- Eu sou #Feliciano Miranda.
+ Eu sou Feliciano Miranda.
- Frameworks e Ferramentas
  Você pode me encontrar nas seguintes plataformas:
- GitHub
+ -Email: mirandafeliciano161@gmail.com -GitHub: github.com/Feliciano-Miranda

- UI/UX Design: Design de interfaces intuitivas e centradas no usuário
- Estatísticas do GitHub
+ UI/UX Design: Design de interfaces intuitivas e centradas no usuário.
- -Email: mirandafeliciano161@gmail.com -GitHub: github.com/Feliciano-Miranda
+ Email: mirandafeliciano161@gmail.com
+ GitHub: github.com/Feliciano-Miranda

---

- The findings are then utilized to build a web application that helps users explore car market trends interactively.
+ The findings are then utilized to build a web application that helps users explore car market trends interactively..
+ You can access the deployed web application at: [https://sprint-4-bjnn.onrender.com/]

▶ _Exercise directions_
Only the lines containing the word "build" should be returned from the data above.

▶ _Exercise solution_
- The findings are then utilized to build a web application that helps users explore car market trends interactively.
+ The findings are then utilized to build a web application that helps users explore car market trends interactively..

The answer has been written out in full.